Read Winter of the Wolf Moon Online

Authors: Steve Hamilton

Tags: #Private Investigators, #Upper Peninsula (Mich.), #Mystery & Detective, #Ojibwa Indians, #Police Procedural, #General, #Ojibwa Women, #Fiction, #Cultural Heritage

Winter of the Wolf Moon (20 page)

“He will if I stick a gun in his face,” I said.

“That’s not going to work,” he said. “You really think you can walk into that bar and pull a gun on him? They’re gonna start breaking cue sticks over your head. Look at this place. I’m sure it wouldn’t be the first time. I told you, I’ve already got it all set up.”

“Got
what
set up? Leon, what are you talking about?”

“Alex, we cannot create an overwhelming force here, so we need to need to create the
illusion
of overwhelming force. It’s the only thing these guys will respond to.”

“The illusion of what? For God’s sake, Leon, where do you get this stuff?”

“It’s all set,” he said. “I just have to go in and give the signal.”

“Leon,” I said, grabbing the steering wheel. “Please. Let me just go in and bring him out here.”
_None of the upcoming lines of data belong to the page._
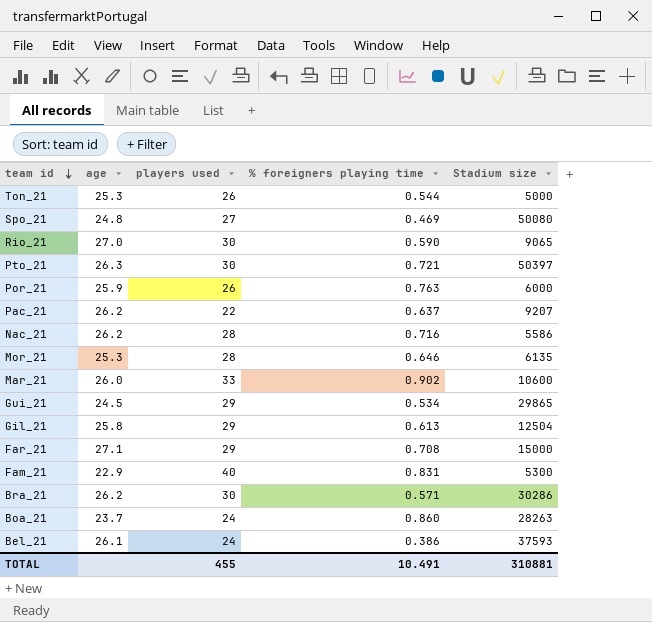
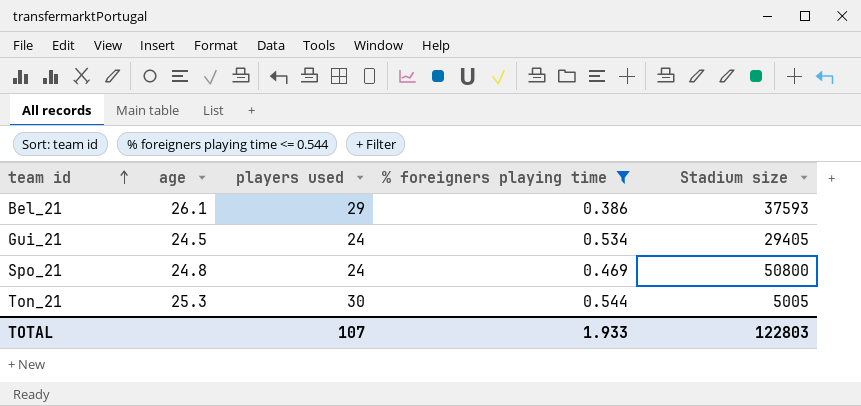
filter: none -> % foreigners playing time <= 0.544
row order: team id descending -> team id ascending
Bel_21 | players used: 24 -> 29
Gui_21 | players used: 29 -> 24
Gui_21 | Stadium size: 29865 -> 29405
Spo_21 | players used: 27 -> 24
Spo_21 | Stadium size: 50080 -> 50800
Ton_21 | players used: 26 -> 30
Ton_21 | Stadium size: 5000 -> 5005
TOTAL | players used: 455 -> 107
TOTAL | % foreigners playing time: 10.491 -> 1.933
TOTAL | Stadium size: 310881 -> 122803

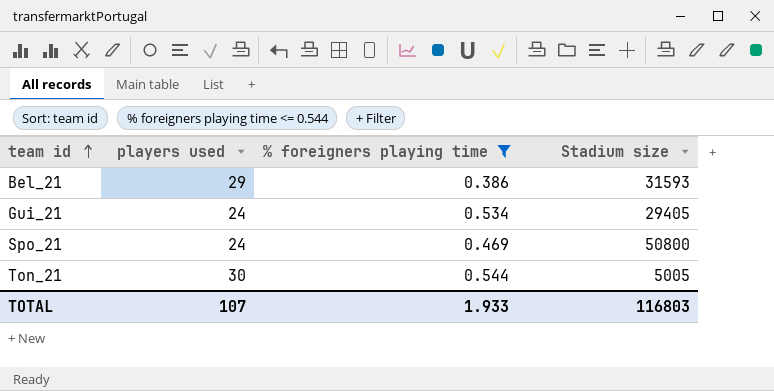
column age | position: 2 -> none
Bel_21 | Stadium size: 37593 -> 31593
TOTAL | Stadium size: 122803 -> 116803

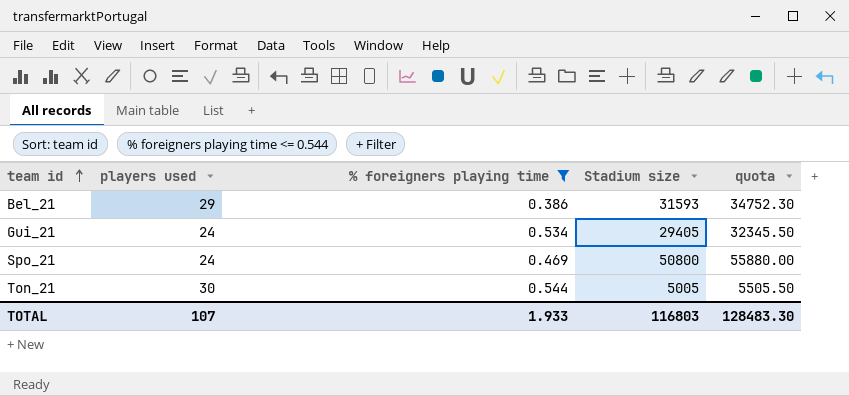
column quota | formula: none -> [Stadium size] * 1.1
“You want a confined area,” he said. “Like the bathroom. You separate him from the others, take him to the area.”

“Take him to the bathroom.”

“To the confined area. Could be a bathroom. Could be another room. It should be small enough that you’re in close contact with him, but not so small that he’s within three feet of you.”

“Leon …”

“I’ll be at the bar, creating the illusion of overwhelming force. Just stay here for three minutes before you come in.”
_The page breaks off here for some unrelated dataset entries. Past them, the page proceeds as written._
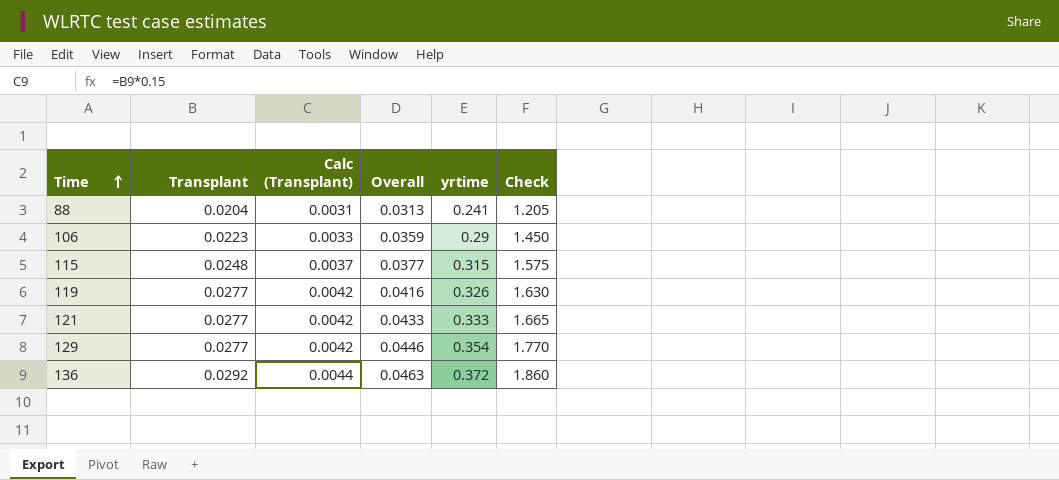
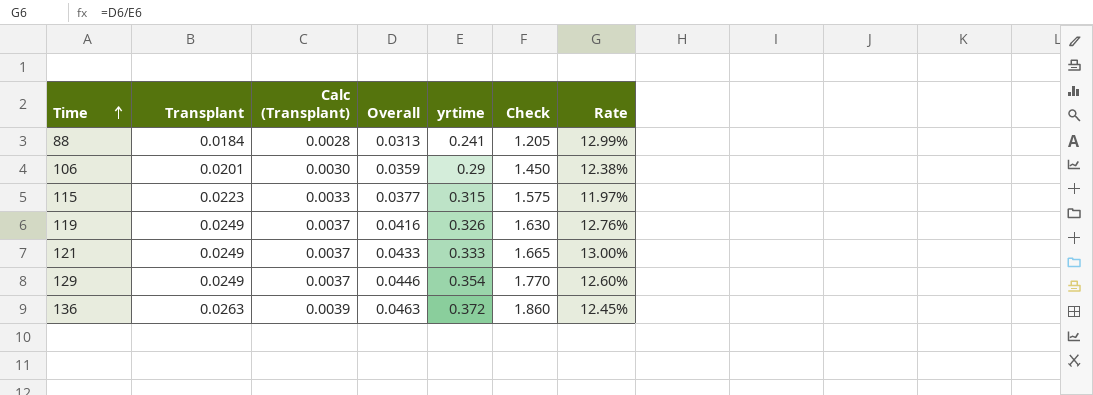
column Rate | formula: none -> [Overall] / [yrtime]
88 | Transplant: 0.0204 -> 0.0184
88 | Calc (Transplant): 0.0031 -> 0.0028
106 | Transplant: 0.0223 -> 0.0201
106 | Calc (Transplant): 0.0033 -> 0.0030
115 | Transplant: 0.0248 -> 0.0223
115 | Calc (Transplant): 0.0037 -> 0.0033
119 | Transplant: 0.0277 -> 0.0249
119 | Calc (Transplant): 0.0042 -> 0.0037
121 | Transplant: 0.0277 -> 0.0249
121 | Calc (Transplant): 0.0042 -> 0.0037
129 | Transplant: 0.0277 -> 0.0249
129 | Calc (Transplant): 0.0042 -> 0.0037
136 | Transplant: 0.0292 -> 0.0263
136 | Calc (Transplant): 0.0044 -> 0.0039

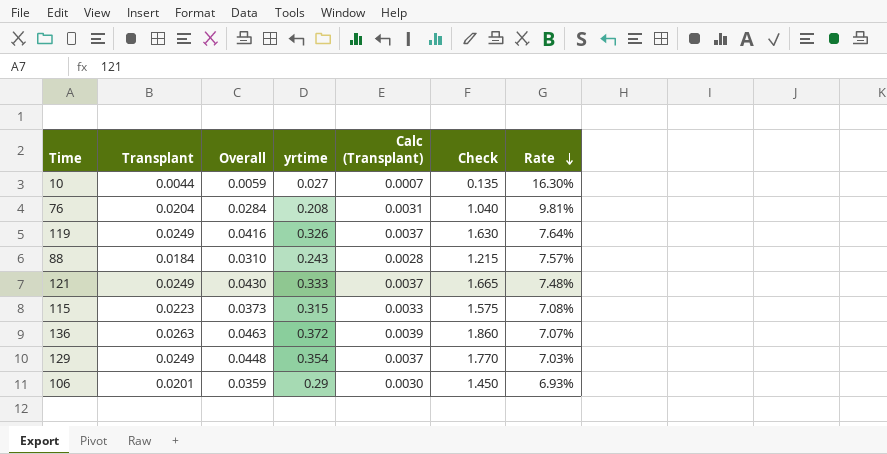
row order: Time ascending -> Rate descending
column Calc (Transplant) | position: 3 -> 5
column Rate | formula: [Overall] / [yrtime] -> [Transplant] / [yrtime]
row 10: none -> 0.0044 | 0.0059 | 0.027 | 0.0007 | 0.135 | 16.30%
row 76: none -> 0.0204 | 0.0284 | 0.208 | 0.0031 | 1.040 | 9.81%
88 | Overall: 0.0313 -> 0.0310
88 | yrtime: 0.241 -> 0.243
88 | Check: 1.205 -> 1.215
121 | Overall: 0.0433 -> 0.0430
115 | Overall: 0.0377 -> 0.0373
129 | Overall: 0.0446 -> 0.0448

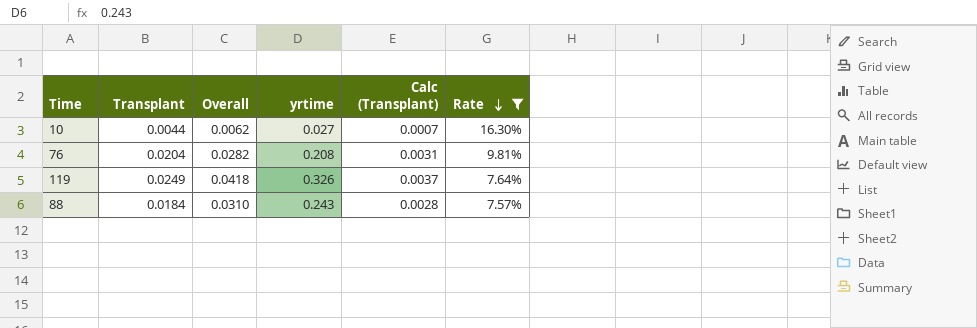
filter: none -> Rate >= 7.57%
column Check | formula: [yrtime] * 5 -> none
10 | Overall: 0.0059 -> 0.0062
76 | Overall: 0.0284 -> 0.0282
119 | Overall: 0.0416 -> 0.0418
“Wait,” I said. “Just wait.”

“If the plan breaks down and we have to fight our way out of there, go for the knees.”

“Hold on, back up to that illusion thing.”

“Don’t start swinging, Alex. I know you. You’re gonna try to start a boxing match with these guys. All you’ll end up doing is busting up your hands. Just keep your head down and go for the inside of the knee. Kick outwards and they’ll fold up like a cheap suit.”

“Leon …”

“A cheap umbrella, I mean.”

“Leon …”

“And don’t pull your gun unless they draw first. The last thing we want is a shoot-out. Okay, you ready?”
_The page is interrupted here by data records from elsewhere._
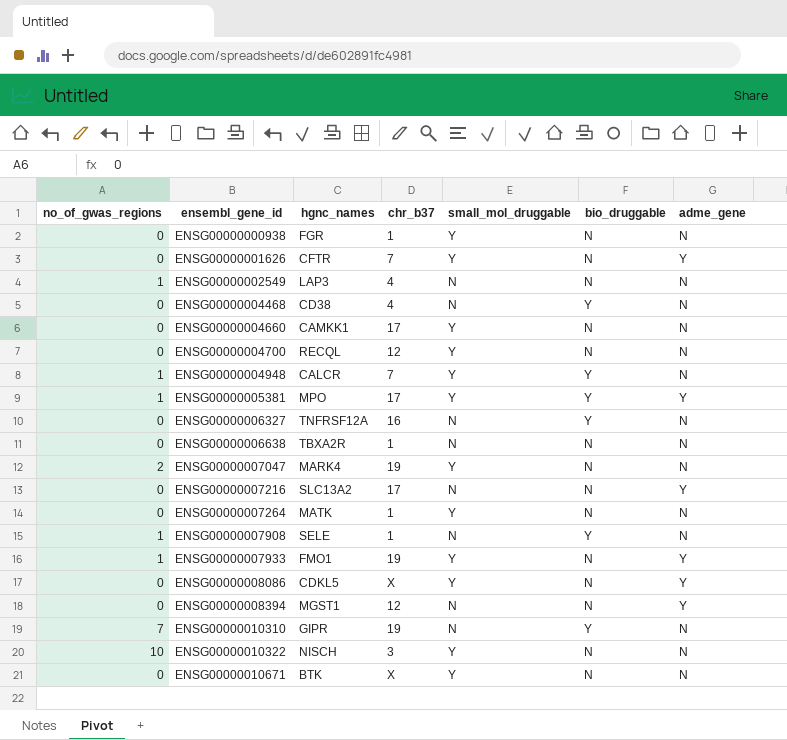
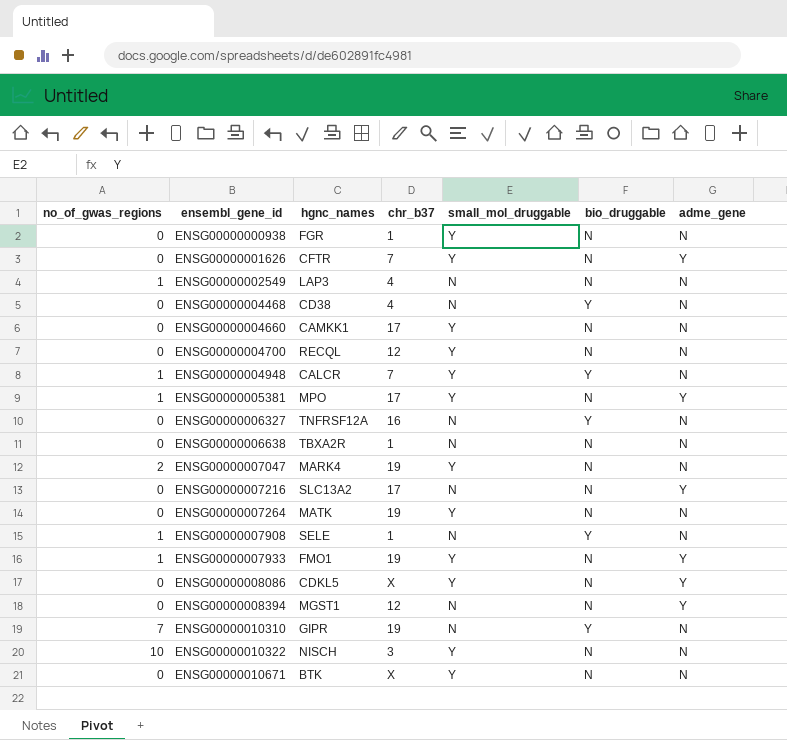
ENSG00000005381 | bio_druggable: Y -> N
ENSG00000007264 | chr_b37: 1 -> 19

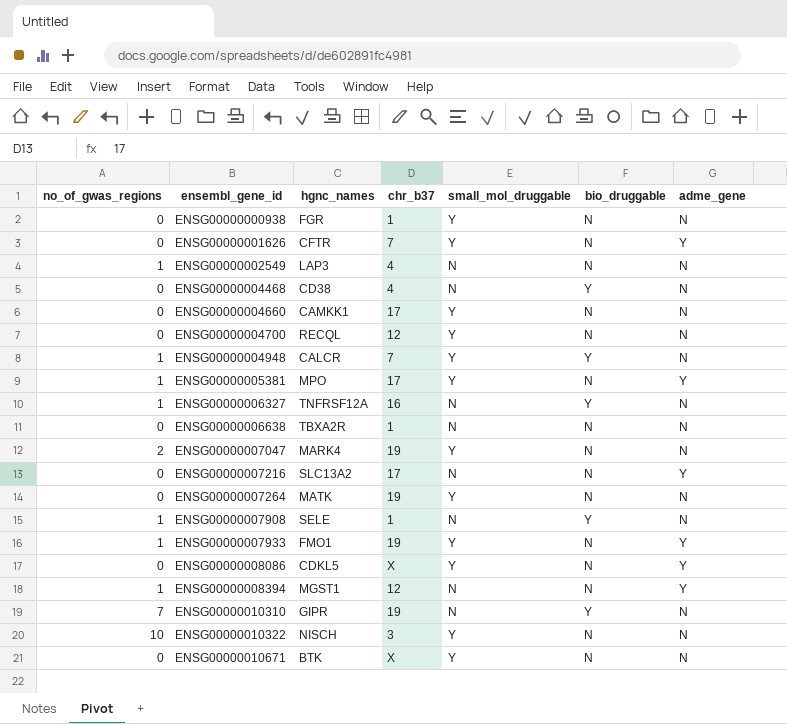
ENSG00000006327 | no_of_gwas_regions: 0 -> 1
ENSG00000008394 | no_of_gwas_regions: 0 -> 1

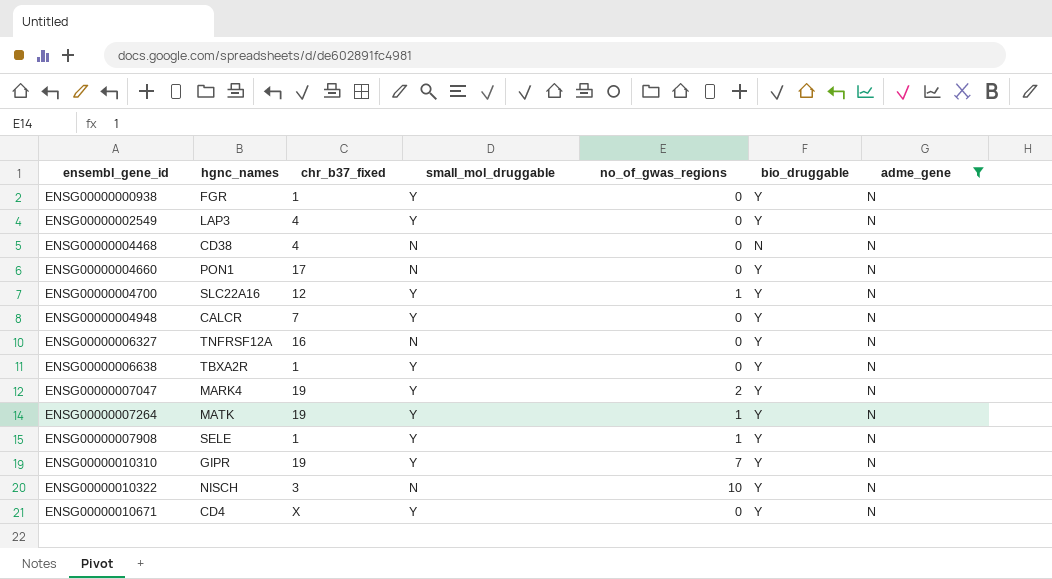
filter: none -> adme_gene = N
column name: chr_b37 -> chr_b37_fixed
column no_of_gwas_regions | position: 1 -> 5
ENSG00000000938 | bio_druggable: N -> Y
ENSG00000002549 | small_mol_druggable: N -> Y
ENSG00000002549 | no_of_gwas_regions: 1 -> 0
ENSG00000002549 | bio_druggable: N -> Y
ENSG00000004468 | bio_druggable: Y -> N
ENSG00000004660 | hgnc_names: CAMKK1 -> PON1
ENSG00000004660 | small_mol_druggable: Y -> N
ENSG00000004660 | bio_druggable: N -> Y
ENSG00000004700 | hgnc_names: RECQL -> SLC22A16
ENSG00000004700 | no_of_gwas_regions: 0 -> 1
ENSG00000004700 | bio_druggable: N -> Y
ENSG00000004948 | no_of_gwas_regions: 1 -> 0
ENSG00000006327 | no_of_gwas_regions: 1 -> 0
ENSG00000006638 | small_mol_druggable: N -> Y
ENSG00000006638 | bio_druggable: N -> Y
ENSG00000007047 | bio_druggable: N -> Y
ENSG00000007264 | no_of_gwas_regions: 0 -> 1
ENSG00000007264 | bio_druggable: N -> Y
ENSG00000007908 | small_mol_druggable: N -> Y
ENSG00000010310 | small_mol_druggable: N -> Y
ENSG00000010322 | small_mol_druggable: Y -> N
ENSG00000010322 | bio_druggable: N -> Y
ENSG00000010671 | hgnc_names: BTK -> CD4
ENSG00000010671 | bio_druggable: N -> Y

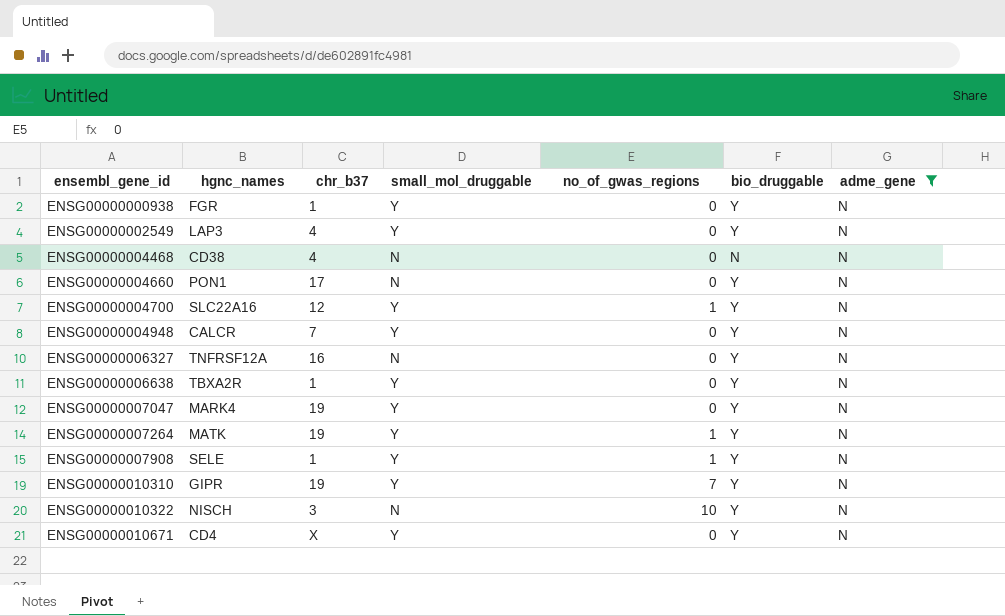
column name: chr_b37_fixed -> chr_b37
ENSG00000007047 | no_of_gwas_regions: 2 -> 0

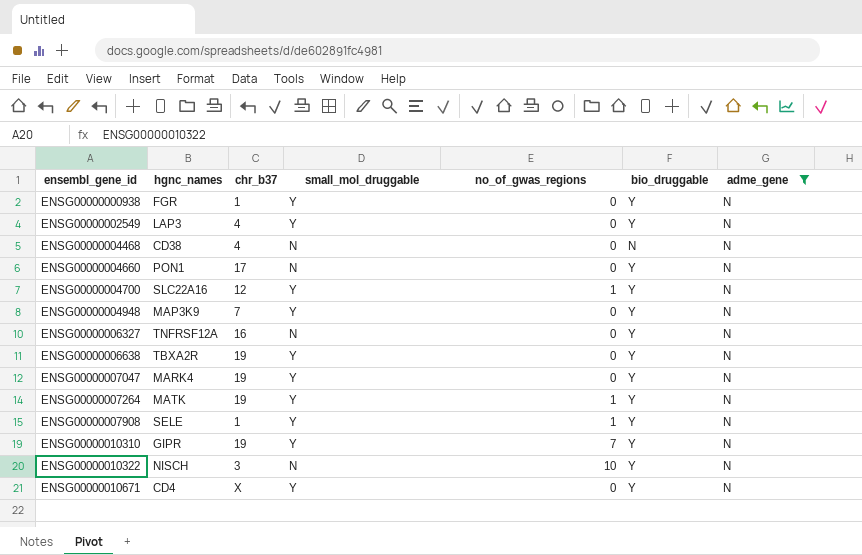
ENSG00000004948 | hgnc_names: CALCR -> MAP3K9
ENSG00000006638 | chr_b37: 1 -> 19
“No, I’m not. Just wait a minute.”

“C’mon, Alex. They’re not gonna be in there all night Let’s go do this. Remember, give me three
minutes to get things started.” He opened the door. “Three minutes!”

“Leon, wait!”

“I gotta go now,” he said. “While I’m psyched up.”

I tried to grab him, but he closed the door on me and ran through the snow to the bar.

This is a bad dream, I told myself. All of this. I’m gonna wake up and go out and plow the road, and then I’ll go wake up Dorothy in her cabin and help her find a good, safe place to go to. Nobody will have taken her or trashed my place or be following me around or dragging my ass behind a snowmobile. And I won’t be sitting here in front of a dive bar in Soo Canada, waiting three minutes so Leon can go in and create an illusion of overwhelming force. Whatever the hell that is.

I looked at the clock on the dashboard: 1:13. I can’t believe I’m doing this. Two more minutes. I closed my eyes and took a few deep breaths.

When I opened my eyes, the clock read 1:14. One more minute. A gust of wind rocked the truck.

I counted down the last minute, then I gave him one more. Then I got out of the truck. The cold air assaulted me, but it was a short walk to the door, so I was only half numb when I stepped into the place. Like all small buildings, it looked bigger once you were inside. The bar was on the right, a television set high in the corner with a hockey game on. There were Christmas lights still strung around the ceiling. They blinked on and off in the smoky haze. To the left was a pool table and a jukebox. Bruckman was standing there with a cue stick in his hand, watching one of his teammates attempt a shot. His other two teammates
stood in front of the jukebox, looking down at the playlist. They had cue sticks, too. Four hockey players with heavy sticks in their hands, at least one of them half out of his mind.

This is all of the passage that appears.